Après avoir minimisé la crise pendant des semaines, contre toute évidence scientifique, Donald Trump a pris le risque d’ajouter le chaos à la crise en annonçant la suspension de tous les voyages depuis l’Europe continentale vers les Etats-Unis pour 30 jours. Avant d’être partiellement contredit par sa propre administration.

Dans un rare discours depuis le bureau oval, le président américain a annoncé une série de mesures, dont la plus spectaculaire est cette annonce de la suspension de tous les vols depuis l’Europe à partir de vendredi. Sans en expliquer la raison, il a précisé que le Royaume-Uni n’était pas concerné par cette interdiction, alors que le nombre de cas déclarés (environ 400) y est le même que dans plusieurs pays concernés, Suède ou Pays-Bas par exemple.
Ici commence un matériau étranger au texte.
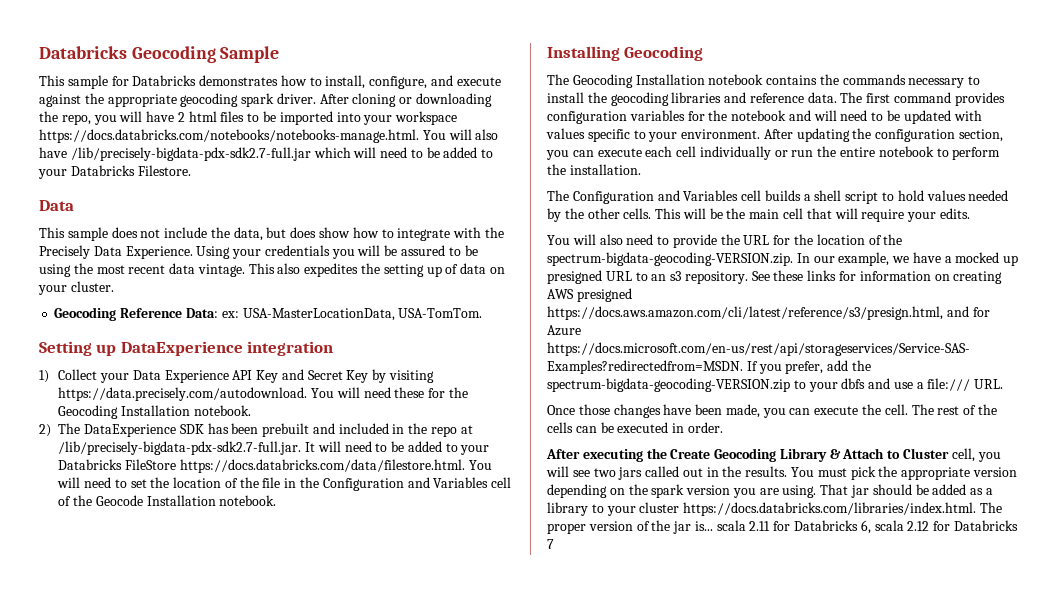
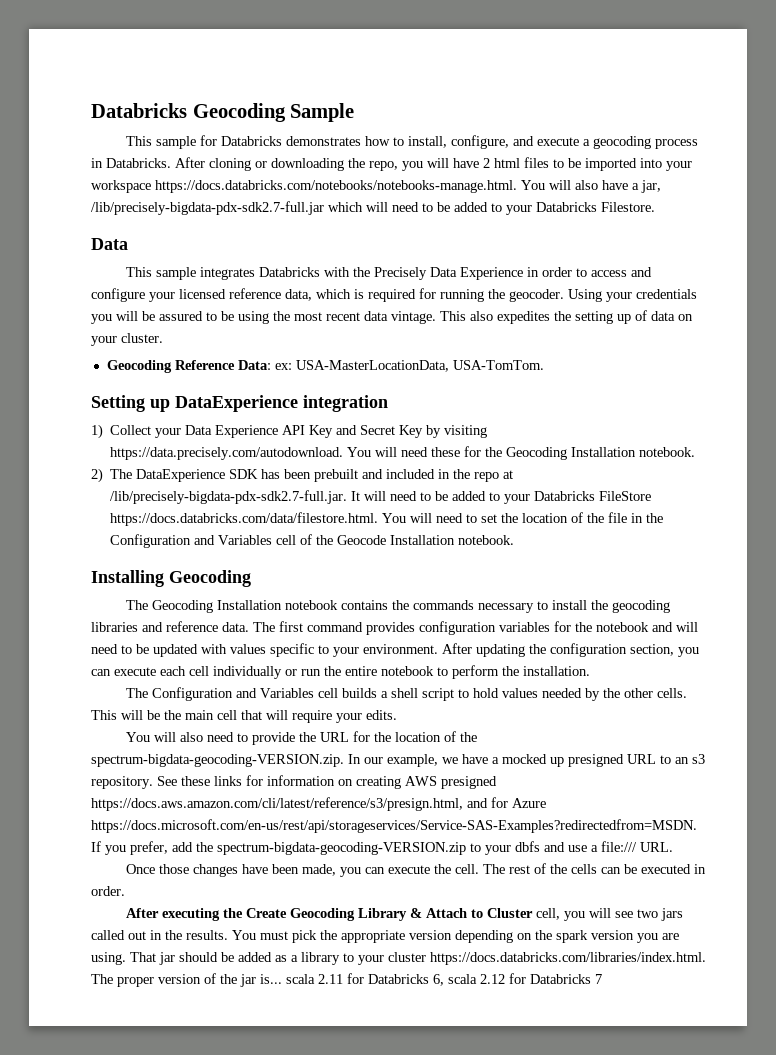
[39,93,316,107] against the appropriate geocoding spark driver. -> [583,136,699,149] [91,158,171,168] a geocoding process in Databricks.
(67, 152) none -> [632,180,661,193] a jar,
[111,227,504,241] [39,245,193,259] does not include the data, but does show how to integrate with the Precisely Data Experience. -> [200,267,653,280] [91,288,564,302] integrates Databricks with the Precisely Data Experience in order to access and configure your licensed reference data, which is required for running the geocoder.

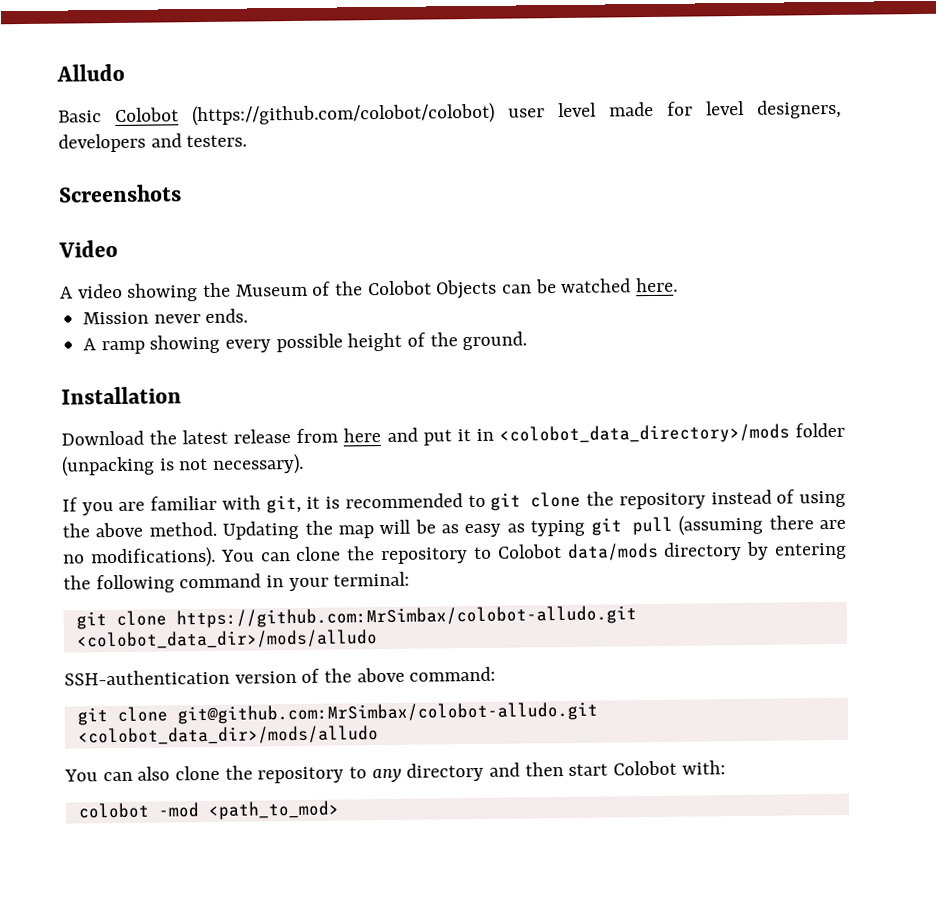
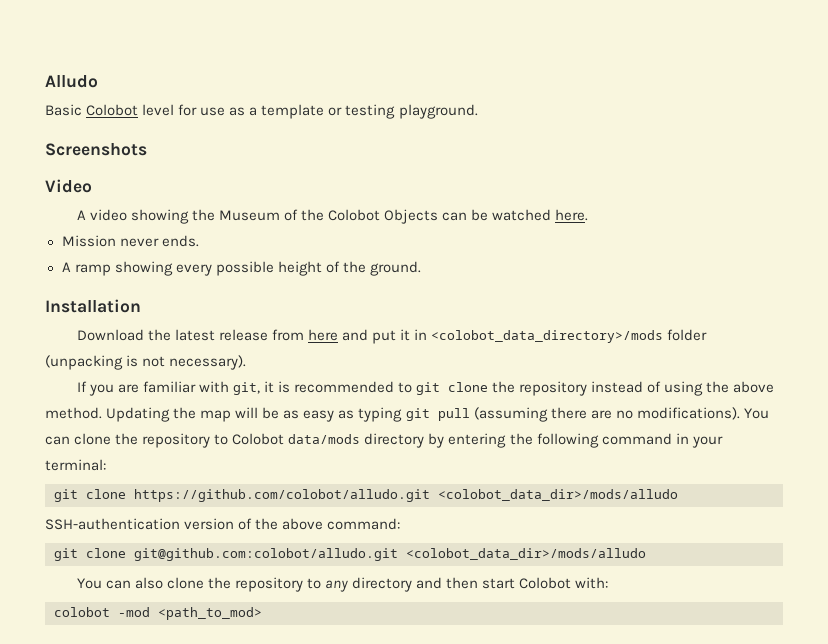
[192,99,842,127] [58,133,248,153] (https://github.com/colobot/colobot) user level made for level designers, developers and testers. -> [142,104,478,119] level for use as a template or testing playground.
[175,605,637,629] https://github.com:MrSimbax/colobot-alludo.git -> [134,489,430,502] https://github.com/colobot/alludo.git
[176,701,598,725] git@github.com:MrSimbax/colobot-alludo.git -> [134,548,398,561] git@github.com:colobot/alludo.git

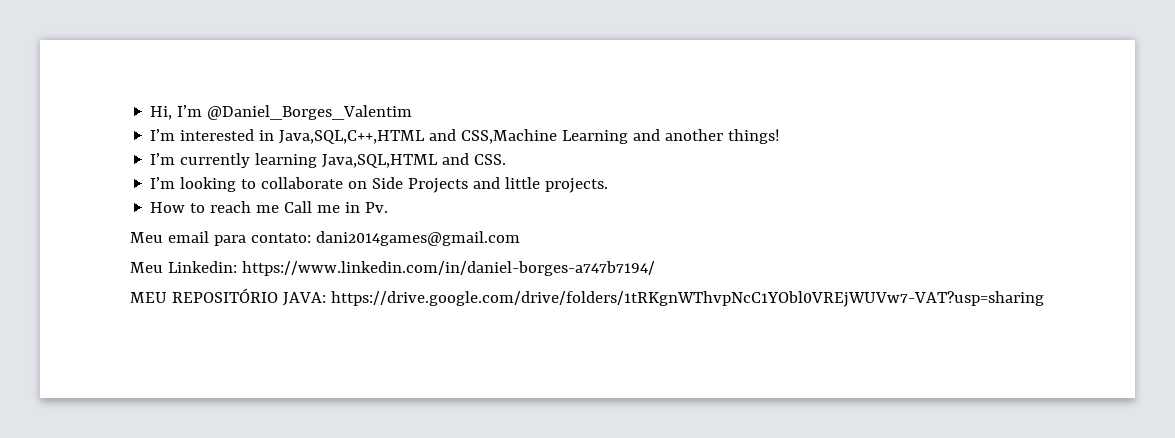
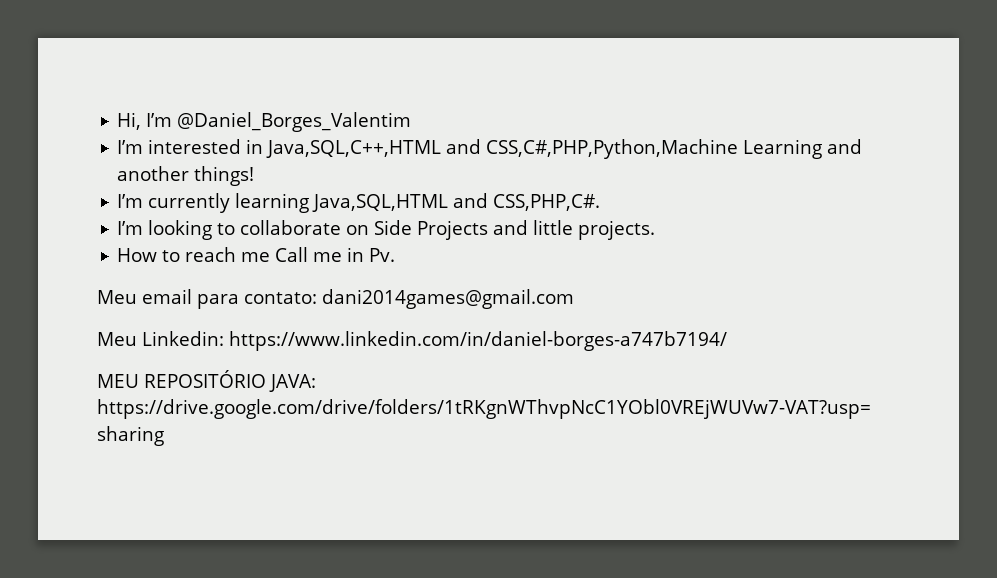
[461,129,558,144] CSS,Machine -> [486,139,739,159] CSS,C#,PHP,Python,Machine
[474,154,507,165] CSS. -> [493,194,601,211] CSS,PHP,C#.

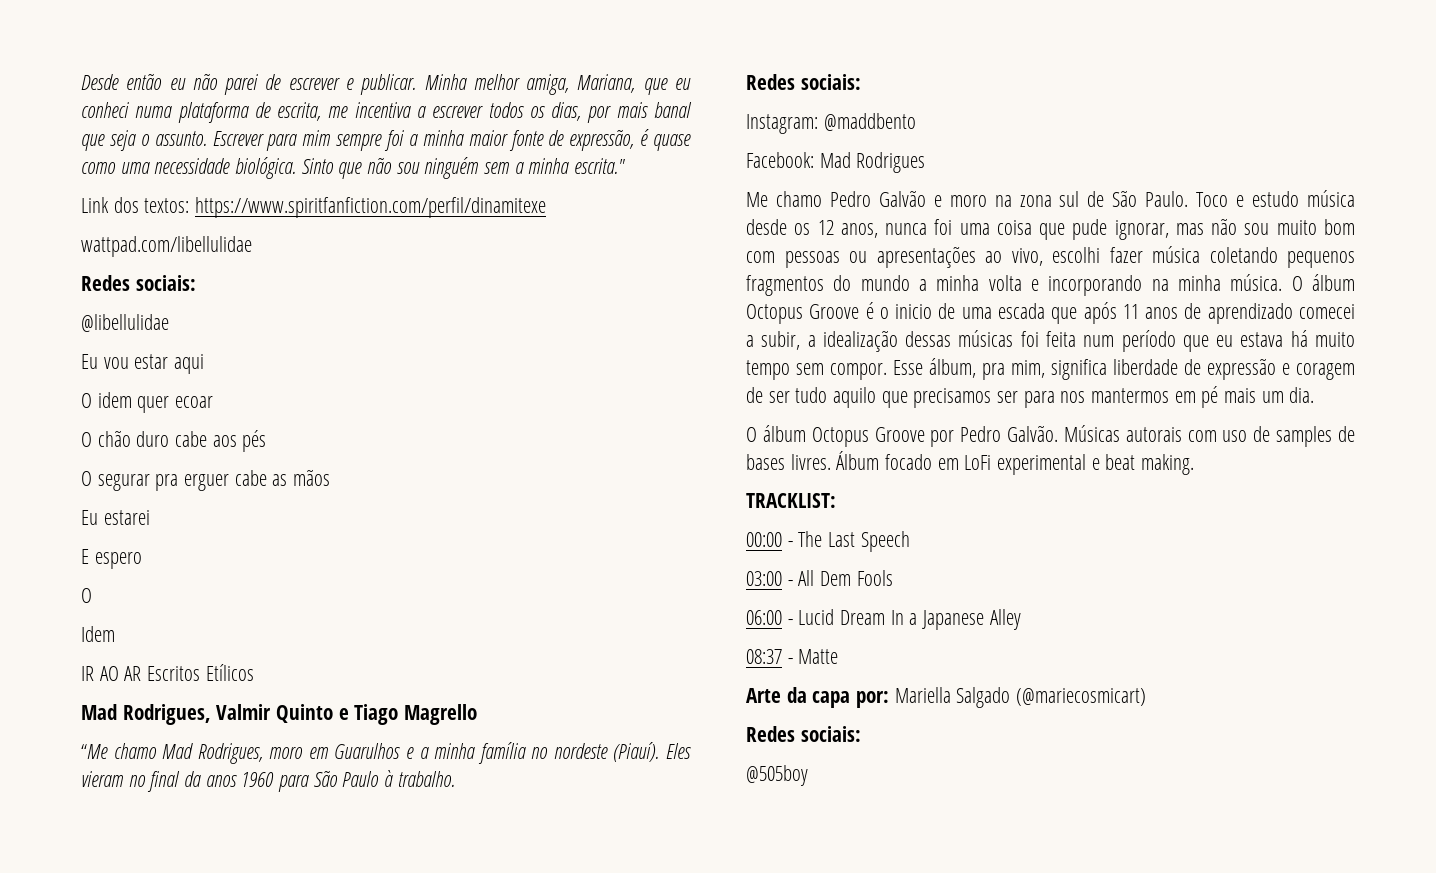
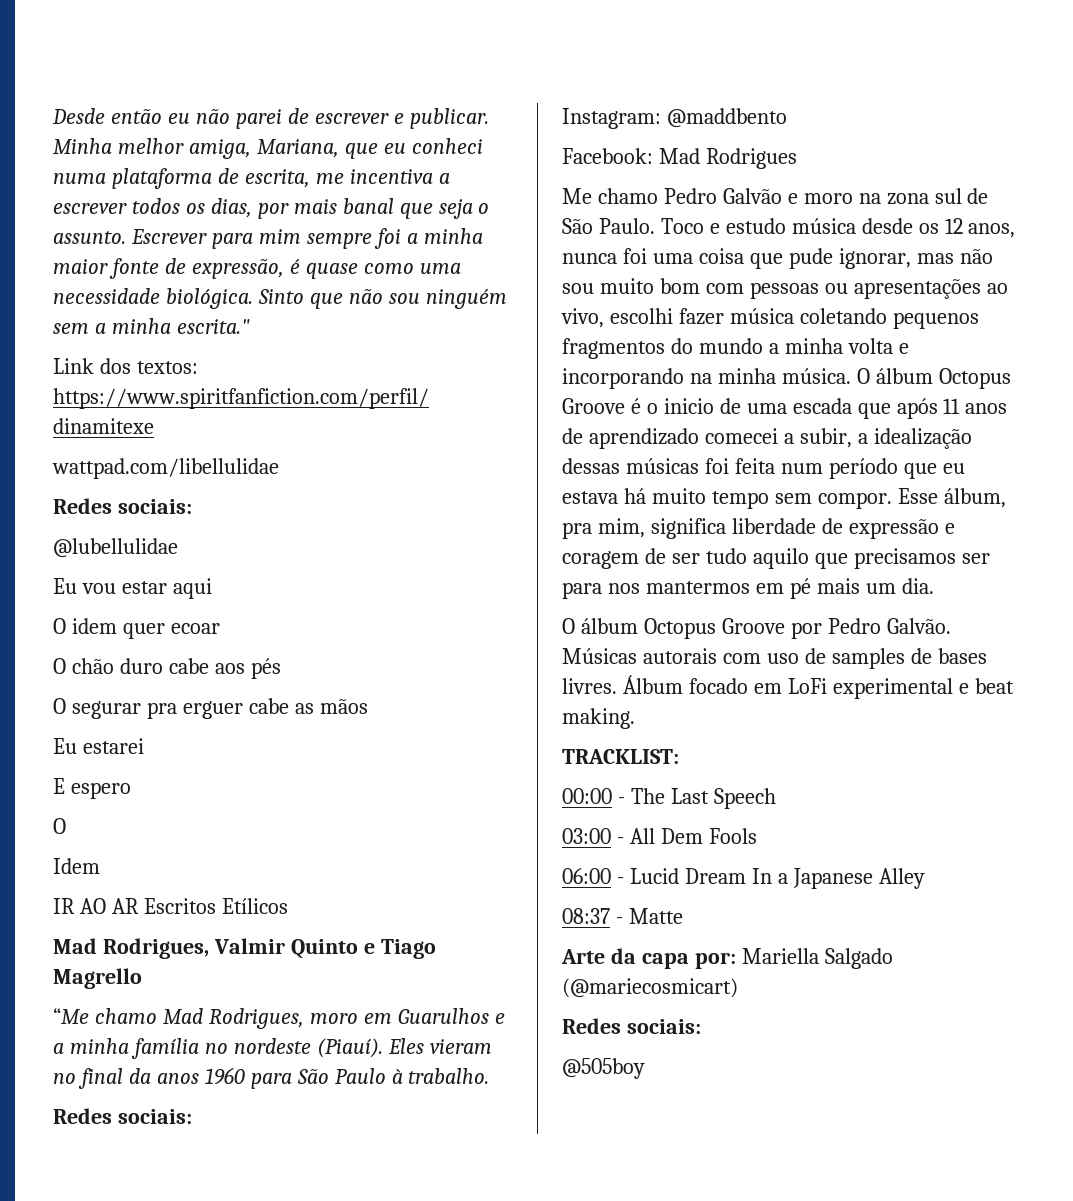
[81,314,169,332] @libellulidae -> [53,538,178,558] @lubellulidae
Mais dans la foulée de la déclaration présidentielle, le Department of Homeland Security (DHS) a “précisé” les propos de Donald Trump, les contredisant en partie. En réalité, l’interdiction de voyager ne s’applique pas aux citoyens et résidents permanents. Sur le site de DHS, une “communiqué” précise que l’entrée des Etats-Unis sera interdite à partir de vendredi à tous les étrangers qui auraient voyagé dans les 14 jours précédant leur arrivée aux Etats-Unis dans un des pays de l’espace Shengen: Autriche, Belgique, République tchèque, Danemark, Estonie, Finlande, France, Allemagne, Grèce, Hongrie, Islande, Italie, Lettonie, Liechtenstein, Lituanie, Luxembourg, Malte, Pays-Bas, Norvège, Pologne, Portugal, Slovaquie, Slovénie, Espagne, Suède et la Suisse.

Outre les citoyens américains, une exception est également faite pour les résidents permanents légaux et “la plupart des membres de la famille immédiate de citoyens américains”.

Lors de son discours, Donald Trump a également annoncé que les restrictions s’appliqueraient également aux biens en provenance d’Europe… avant de dire exactement le contraire dans un tweet un heure plus tard: “les restrictions arrêtent les gens, pas les biens”.